Le peuple de Paris venait de faire la révolution de février, au nom du droit proclamé par Turgot ; du « droit au travail », et, le plus sacré des droits lui étant refusé, il avait voulu le prendre par le plus saint des devoirs[1]. Eh bien, l’organisation qui lui avait manqué pour le conquérir dans la paix, il la reprit instinctivement dans le combat. Je n’oublierai jamais ces néfastes journées de juin 1848, le prologue de celles de mai 1871. Je parcourus avec notre regretté Dupont (de Bussac) tout le grand faubourg Antoine, suppliant les ouvriers de ne pas engager une lutte impossible contre les forces supérieures de Cavaignac, leur disant que leurs frères mêmes de la garde mobile[2] les combattraient comme la garde nationale bourgeoise. Désespérés, ils faisaient leur réponse : Du pain ou du plomb, et construisaient leurs barricades.

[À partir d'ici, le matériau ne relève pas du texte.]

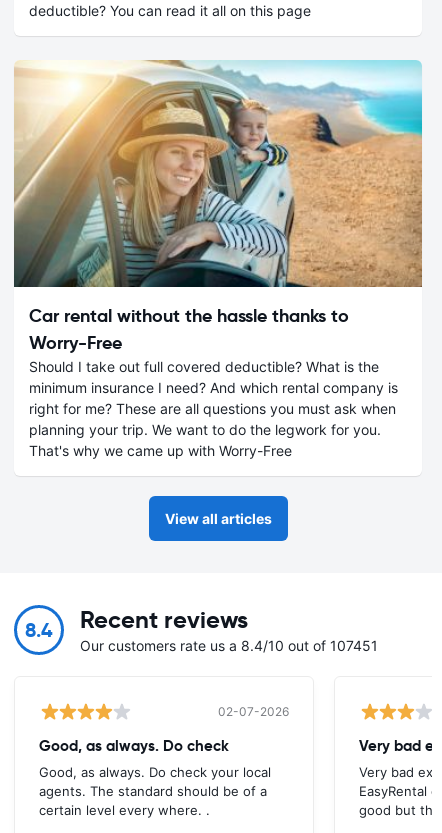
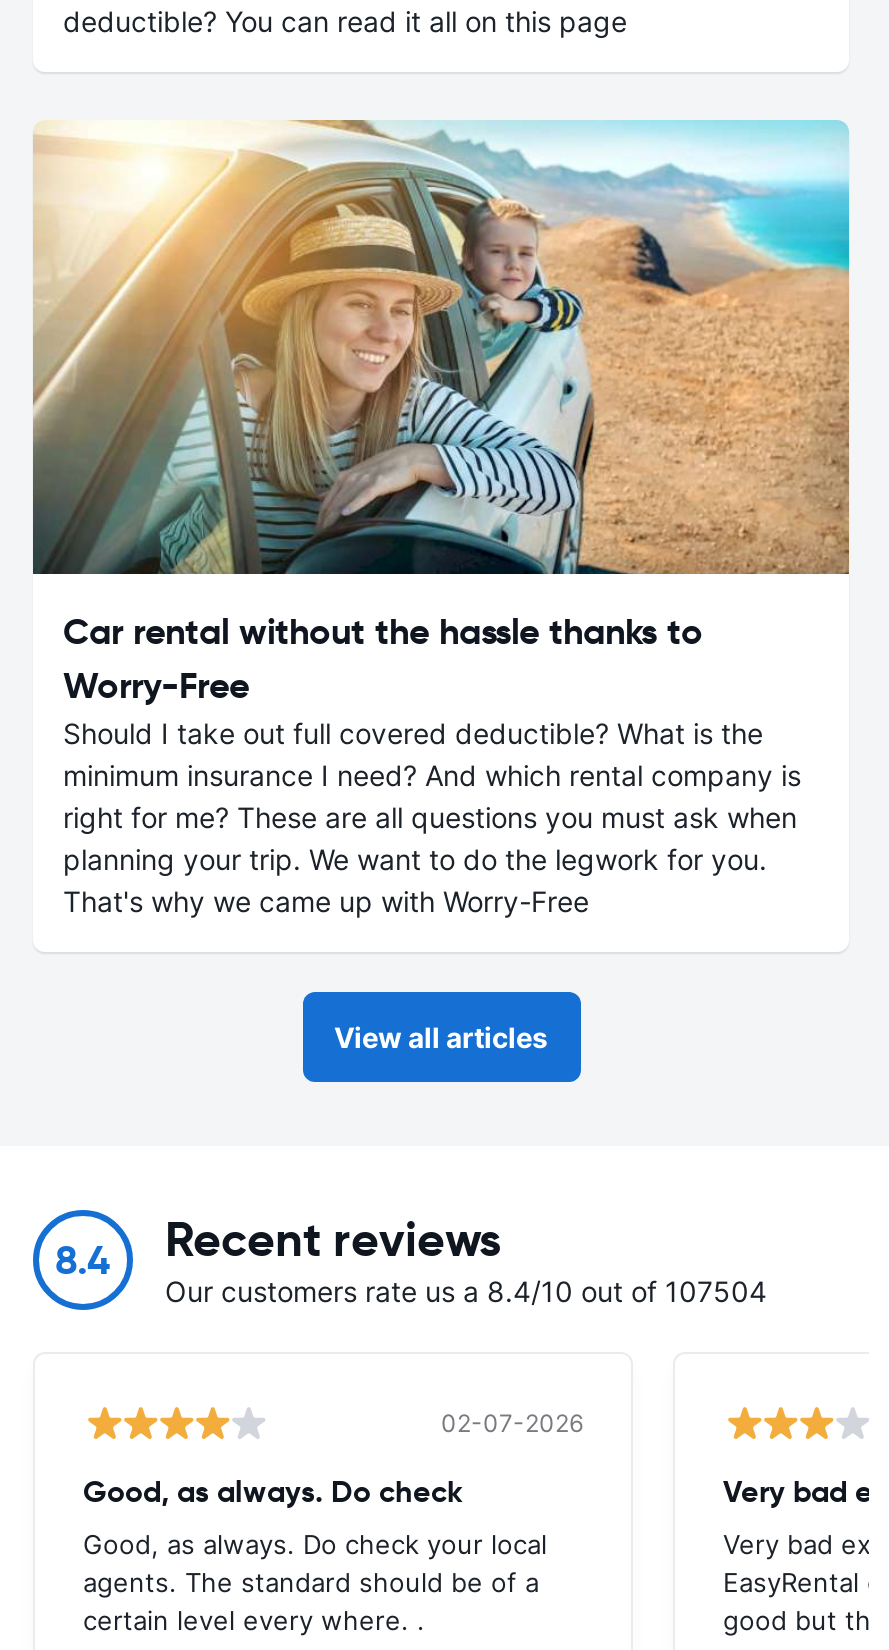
- Our customers rate us a 8.4/10 out of 107451
+ Our customers rate us a 8.4/10 out of 107504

J’en comptai plus de cent qui hérissaient la rue depuis la Bastille jusqu’au Trône ; et sur chacune d’elles flottait un drapeau rouge portant l’insigne du travail, c’est-à-dire l’outil d’un métier : sur l’un c’était l’équerre et le compas ; sur l’autre, le marteau et le ciseau ; sur un troisième, une presse et un composteur ; ainsi de suite, chacun son symbole. Cela ne valait-il pas les aigles, les lions et autres bêtes de proie, emblèmes des maîtres ? Les combattants s’étaient rangés naturellement ainsi par ordre d’états, par corporations, se connaissant mieux pour mieux se défendre, en vrais frères et amis, en compagnons. Nobles soldats et nobles drapeaux d’une guerre sainte pour la plus juste des causes, « pour le plus sacré et

  1. « Quand le gouvernement viole les droits du peuple, l’insurrection est pour le peuple, et pour chaque portion du peuple, le plus sacré des droits et le plus indispensable des devoirs. » (Déclaration des Droits de l’homme du 23 juin 1793, article 35). Le projet de Robespierre, du 21 avril 1793, avait dit (art. 27) que l’insurrection était le plus saint des devoirs.
  2. On sait que la garde mobile, créée à la fin de février 1848 pour mettre entre les mains du gouvernement une force armée qui put tenir le prolétariat en respect, était composée de jeunes ouvriers dont on avait fait des militaires casernés, recevant une solde de 1 fr. 50 par jour.